Jesper Fels Birkelund
Tenure Track Assistant Professor
I am a sociologist in the fields of education, ethnic inequalities, and social mobility. In my empirical research, I use state-of-the-art statistical methods to analyze various types of register and survey data. My recent work appears in leading peer-reviewed journals such as Social Forces, Social Science Research, European Sociological Review, and British Journal of Sociology.
I am the 2022 winner of the ECSR prize for best PhD thesis.
My research on education examines how the design of the education system shapes the life-course of students and patterns of social inequality. By combining theories of human capital and social identity formation, I examine how schooling affects not only cognitive abilities but also social-psychological skills and, through both sets of skills, future life outcomes such as occupation and earnings. My research contributes to current political debates about the value of vocational education and training by showing that such training increases the conscientiousness of students, leading to earnings on par with those of academic students.

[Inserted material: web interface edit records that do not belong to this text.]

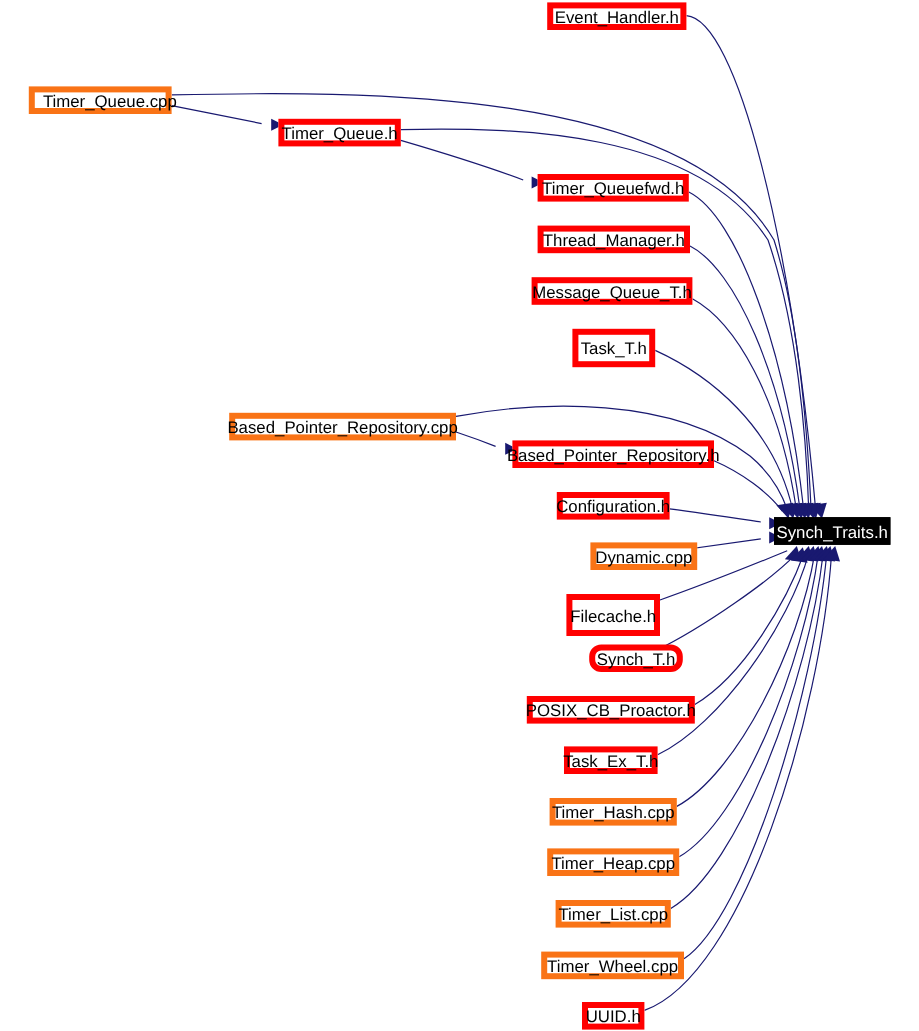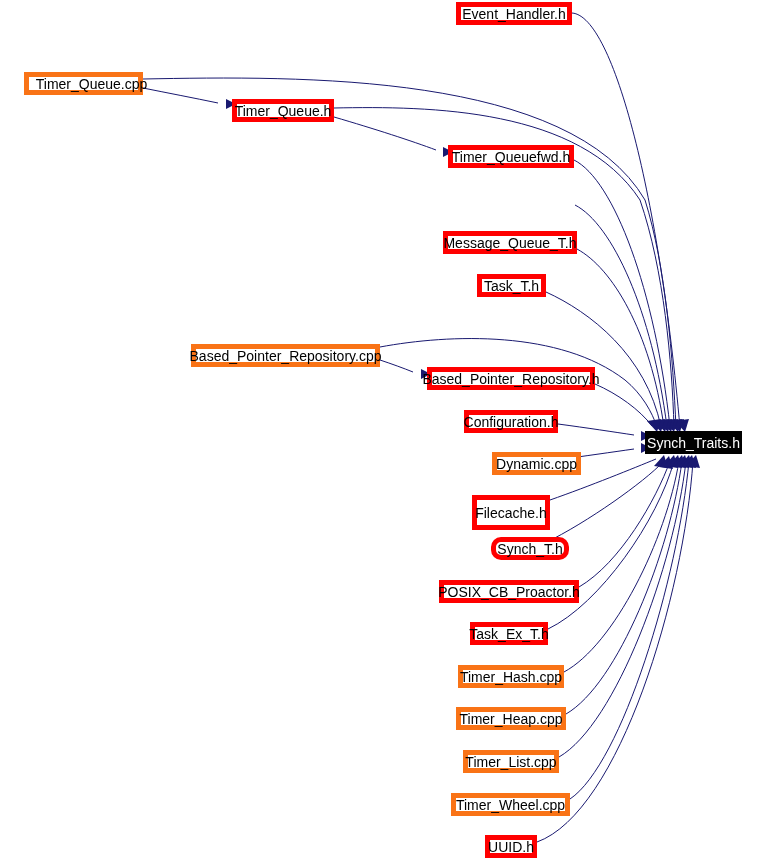--- a/index.html
+++ b/index.html
@@ -105,24 +105,27 @@
     </div>
     <div class="node source" style="left: 24px; top: 72px; width: 119px; height: 23px; padding-left: 16px;">
       <span>Timer_Queue.cpp</span>
     </div>
     <div class="node header" style="left: 232px; top: 99px; width: 102px; height: 23px;">
       <span>Timer_Queue.h</span>
     </div>
     <div class="node header" style="left: 448px; top: 145px; width: 126px; height: 23px;">
       <span>Timer_Queuefwd.h</span>
     </div>
+    <div class="node header" style="left: 448px; top: 188px; width: 127px; height: 23px;">
+      <span>Thread_Manager.h</span>
+    </div>
     <div class="node header" style="left: 443px; top: 231px; width: 134px; height: 23px;">
       <span>Message_Queue_T.h</span>
     </div>
-    <div class="node header" style="left: 477px; top: 274px; width: 69px; height: 23px;">
+    <div class="node header" style="left: 477px; top: 274px; width: 69px; height: 32px;">
       <span>Task_T.h</span>
     </div>
     <div class="node source" style="left: 191px; top: 344px; width: 189px; height: 23px;">
       <span>Based_Pointer_Repository.cpp</span>
     </div>
     <div class="node header" style="left: 427px; top: 367px; width: 168px; height: 23px;">
       <span>Based_Pointer_Repository.h</span>
     </div>
     <div class="node header" style="left: 464px; top: 410px; width: 94px; height: 23px;">
       <span>Configuration.h</span>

In my research on ethnic inequalities, I engage with the apparent paradox that many children of immigrants in Western countries express high educational aspirations even though their academic performance is poor. In my 2020 European Sociological Review paper, I develop a counterfactual analytical model that quantifies these aspirations and evaluates their potential positive and negative consequences. This work speaks to debates over whether education systems across Europe are equipped at handling the particular needs of ethnic minority students.
My research on social mobility considers the processes through which parental resources influence children’s labor market attainment. This work draws on theories of intergenerational transmissions of human, cultural, social, and economic capital to examine how children draw on these resources to secure well-paying jobs. Currently, I work on integrating the literature on intergenerational transmissions with a micro-class approach. I argue that parental resources are particularly impactful when parents and children are educated within the same field of study. In this work, I use firm linkage data to study potential mechanisms such as parents’ occupational networks and inheritance of family firms.